Саше даже не пришлось заходить в здание, Женя сам пошел в изостудию, ни разу не повернувшись к Саше. Она подождала у входа десять минут. Не спустился, значит, все хорошо, рисует.
Саша вышла к дороге, и возле нее остановилась маршрутка. Доехала до площади. Душный морок, послеливневые испарения липли к Саше, ко всем живым созданиям, маршруткам, ларькам. Она дошла до подтополевой тени и открыла в телефоне карту. Коммуналка совсем близко, шесть минут пешком, вонючая общага, одна из тех, что даже хуже ее панельки и других панелек. Саша никогда не заходила в общажные подъезды, хотя пару раз ее звали туда выпить, когда Саша еще была подростком, но даже в плохие, самые плохие подростковые дни она брезговала. Теперь это была ее работа, работа, которую надо сделать.
Общага оказалась пятиэтажной, сколоченной непонятно из чего и будто бы полностью обоссанной, от фундамента до крыши.
Саша вернулась к дороге, чтобы зайти в то, что называется минимаркетом, купила влажные салфетки. Одну пачку, пожалуйста. Нет, две пачки. Спасибо.
Снова подошла к общаге. Зашла в подъезд. Кстати, вымыт, буквально сегодня утром, ладно, не так уж плохо. Хозяйка комнаты («самая просторная, свежий ремонт, диван оставим, у нас и тараканов нет, но продать никак не можем, поэтому обратились к вам») была даже не алкашкой. Обычная тетка в обычных брюках со стрелочками, в отглаженной блузе, а не в цветастом халате. Саша поняла, что хозяйка принарядилась к ее приходу. Но, конечно, отказалась от чая. И от кофе.
Почему продаете? Желаемая цена? Скажите мне, какие есть проблемы с проживанием, только честно, это не для клиентов. Не хотите немного снизить цену? Хорошо, попробуем так. Давайте посмотрим документы? Спасибо. Вот это я заберу, сделаю копию и верну.
Женский крик. Или детский. Или женский. Или и то и другое. Что-то бьется, мужик орет, пьяно, зверино. «Это у вас что?» – спрашивает Саша. «Это у нас проблема с проживанием», – говорит хозяйка. «Ладно, мы все обсудили, я вам завтра позвоню», – отвечает Саша, сует документы в рюкзак, слишком поспешно, хозяйке не нравится, выскакивает в коммунальный коридор и почти влетает в дверь, которая почти влетает в Сашу.
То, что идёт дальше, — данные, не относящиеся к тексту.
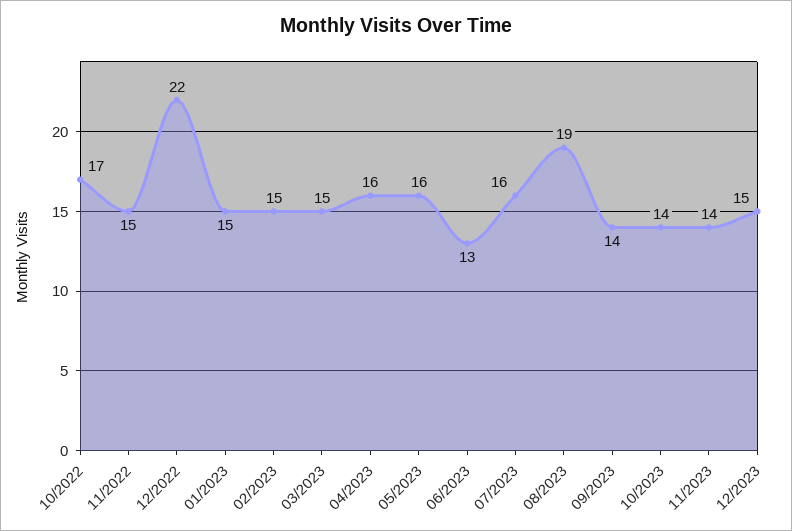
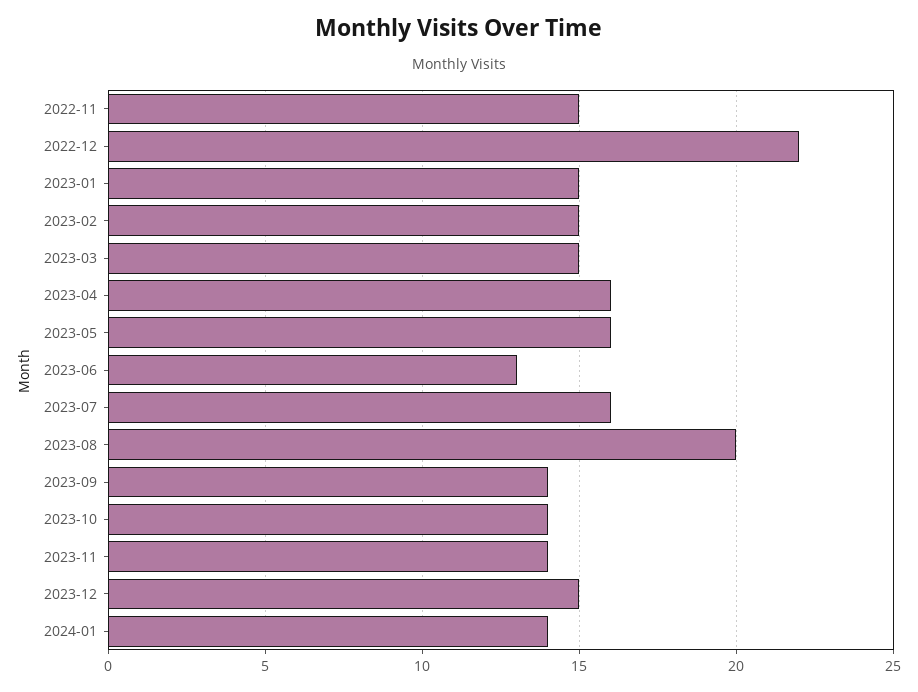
10/2022: 17 -> none
08/2023: 19 -> 20
2024-01: none -> 14

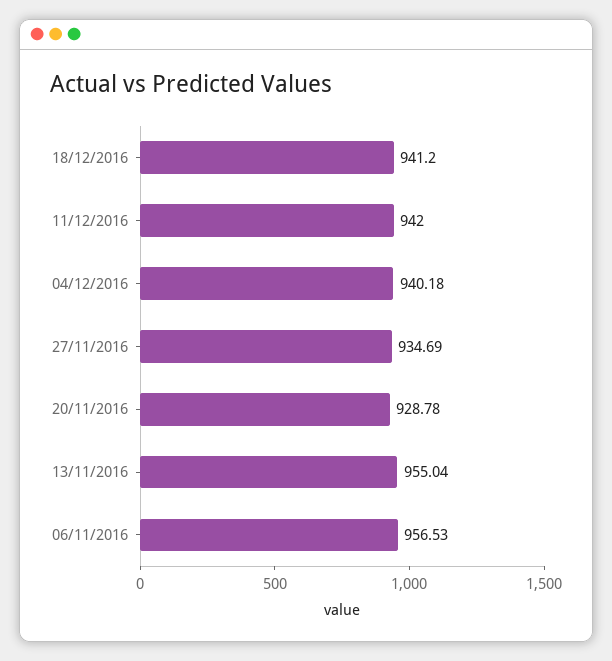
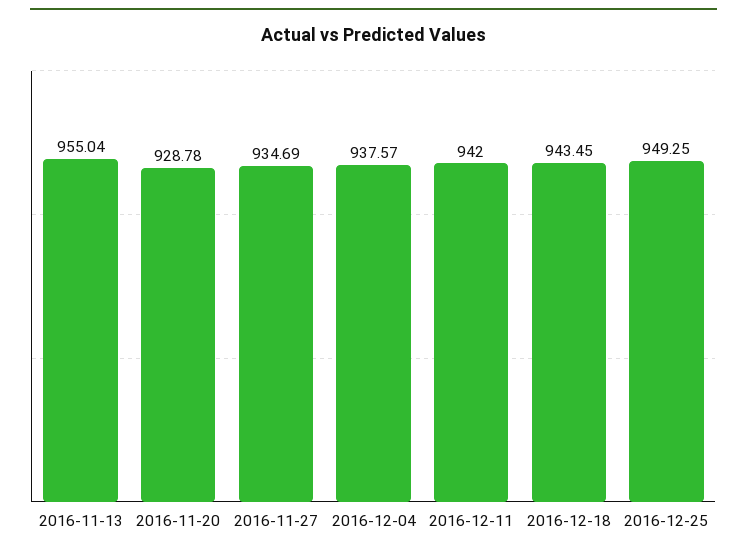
18/12/2016: 941.2 -> 943.45
04/12/2016: 940.18 -> 937.57
06/11/2016: 956.53 -> none
2016-12-25: none -> 949.25

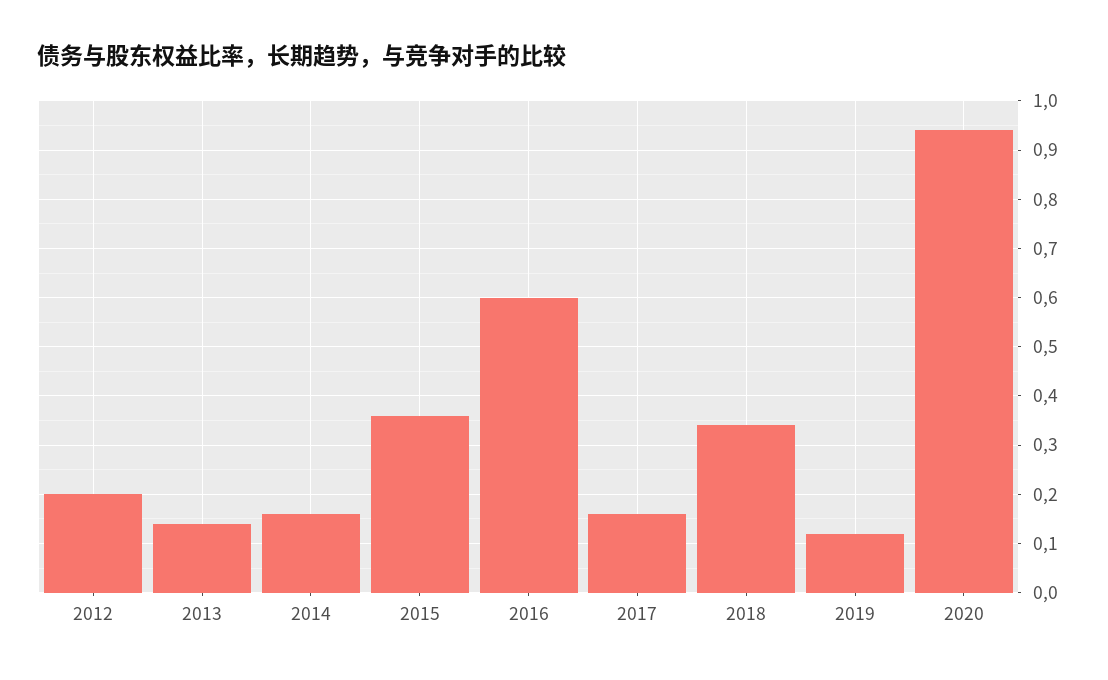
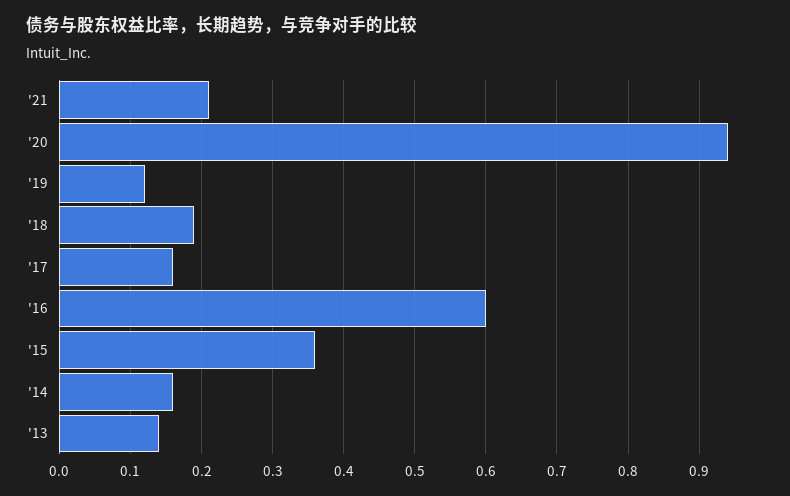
2012: 0.2 -> none
2018: 0.35 -> 0.19
'21: none -> 0.21

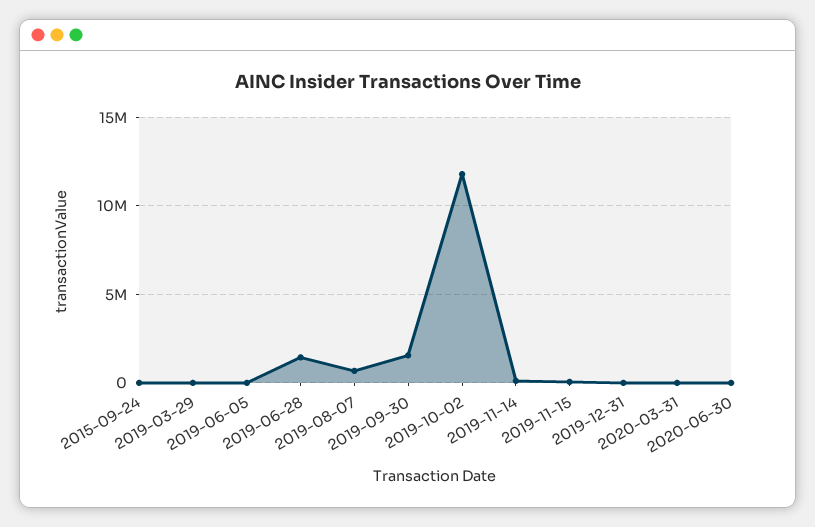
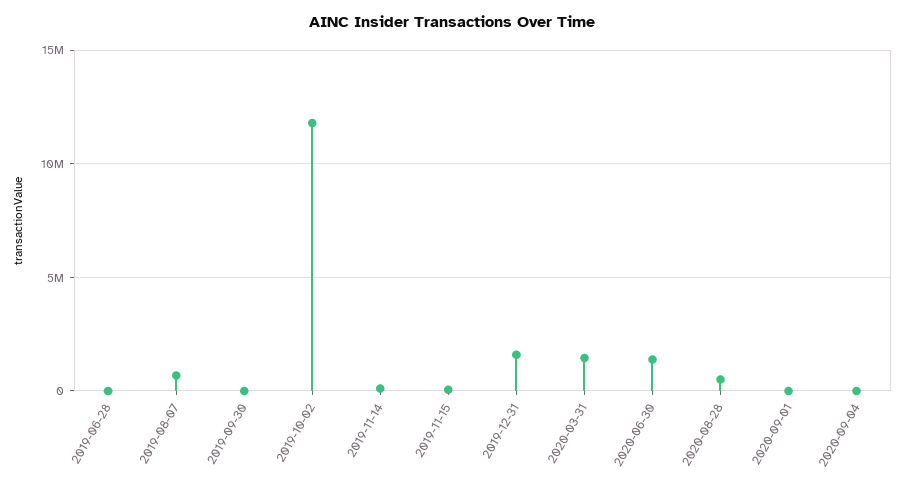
2015-09-24: 0 -> none
2019-03-29: 0 -> none
2019-06-05: 0 -> none
2019-06-28: 1500000 -> 0
2019-09-30: 1500000 -> 0
2019-12-31: 0 -> 1500000
2020-03-31: 0 -> 1500000
2020-06-30: 0 -> 1500000
2020-08-28: none -> 500000
2020-09-01: none -> 0
2020-09-04: none -> 0

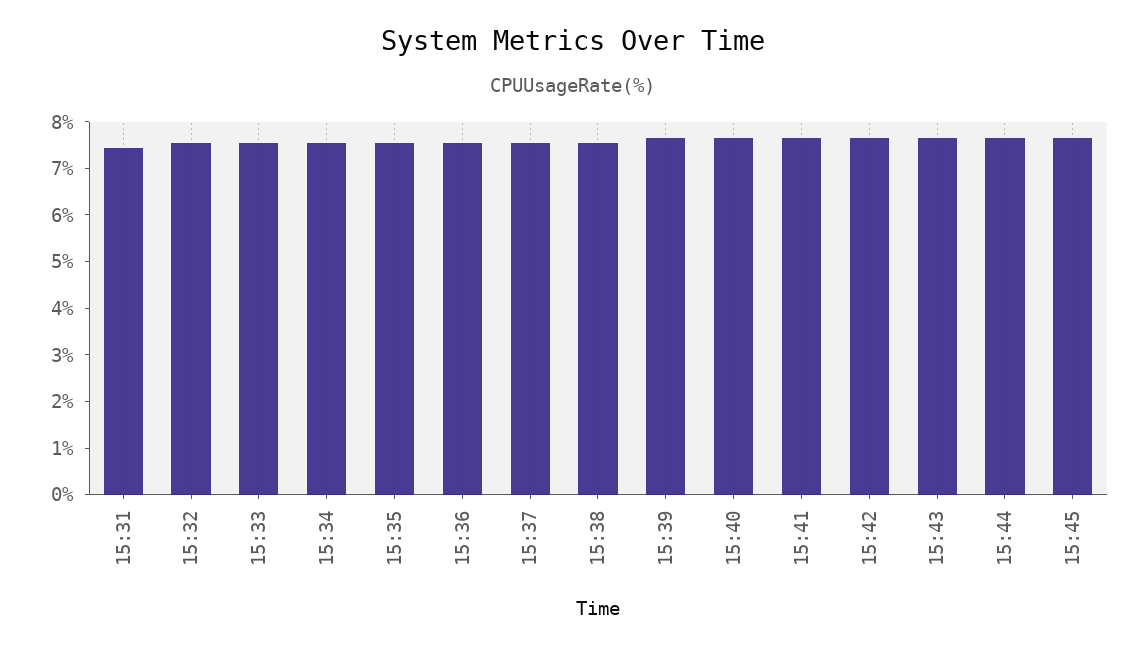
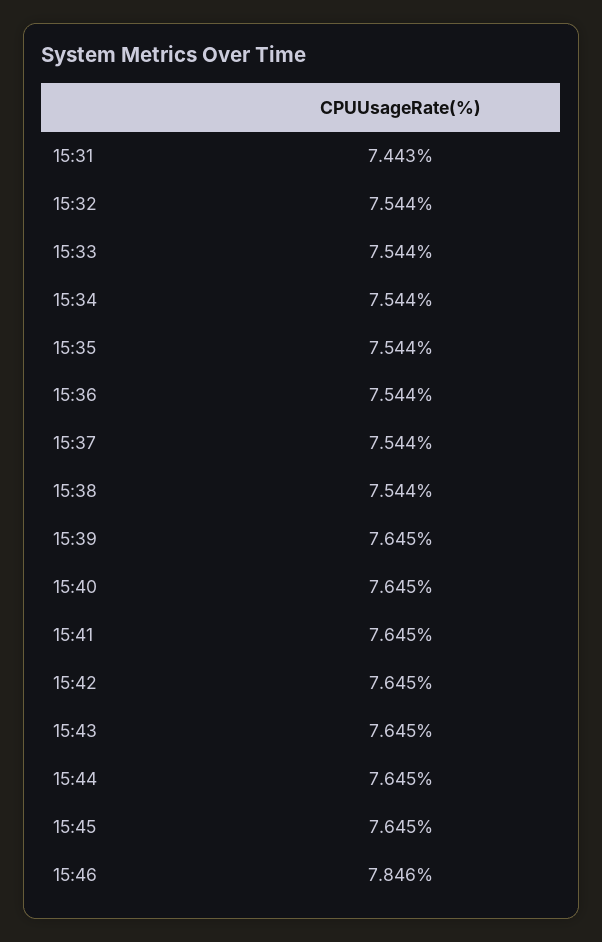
15:46: none -> 7.846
Из дверного проема выблевываются все эти страшные звуки, а вместе с ними – женщина, худая, молодая, рыдающая, шлепается в стену, сползает, садится на пол, к ней подбегает ребенок, мальчишка, Ваня, квасной Ваня, продающий Саше квас, он наваливается на женщину, наверное, она его мать, как будто хочет растянуться, стать огромным, чтобы накрыть ее всю.
Все происходит очень быстро, слишком быстро, все плохое всегда случается быстро, и Саша в плохом становится быстрой, она уже стоит над Ваней, женщиной, которая, скорее всего, его мать, она хватает Ваню за руку.
Другой рукой Саша выстреливает вперед, рука приклеивается к липкой, волосатой груди зверя мужского пола, пьяного зверя, который ревел своим пьяным звериным голосом. Яростный, тупой, ничего не понимающий зверь, которого Саша уже ненавидит, ненавидит как только может, потому что этот зверь – часть множества из таких же зверей, Саша презирает все их племя, потому что знает его очень хорошо. Сейчас между зверем мужского пола и кучкой из двух женщин и ребенка только одна Сашина рука, тонкая, могущая хрустнуть, как леденец.
У меня в сумке пистолет, я выстрелю тебе в глаз, и тогда ты сдохнешь, говорит Саша.
Зверь мужского пола сжимается, его шерсть ложится обратно, приглаживается, когти втягиваются в лапы, он поджимает хвост, не боится, нет, совсем не боится, но теряется перед новым, проникшим в его логово, а значит, потенциально опасным, поэтому на всякий случай отходит, затекает обратно в нору, закрывает за собой дверь.
Ларочка, Ларочка, ох, ну что ты, он что, опять в запое, ох, что же с вами поделать, пулеметит женщина в брюках со стрелочками, с которой говорила Саша. Все хорошо, все хорошо, все хорошо, отвечает женщина, предположительно родившая Ваню. Идем ко мне с Ванюшкой, отсидитесь, отсидитесь, говорит женщина в брюках. Не надо, не надо, не на…
– Я звоню в полицию.
Саша сказала это Ване, потому что две женщины, избитая и просто нервная, слились в один комарино-шумный, рыдающий и причитающий фон, чего Саша терпеть не могла.
– Пожалуйста, не звоните.
Ваня встал и вытянулся, натянул на себя гордость, мальчишеско-бессмысленную, рыцарско-фантазийную.
– Почему?
– Мы пробовали. Будет только хуже. Пожалуйста, уходите.
Ваня сказал это так, что Саша поняла: ей и правда надо уходить. Но она сильно хлопнула дверью, когда выходила, потому что не могла выйти просто так.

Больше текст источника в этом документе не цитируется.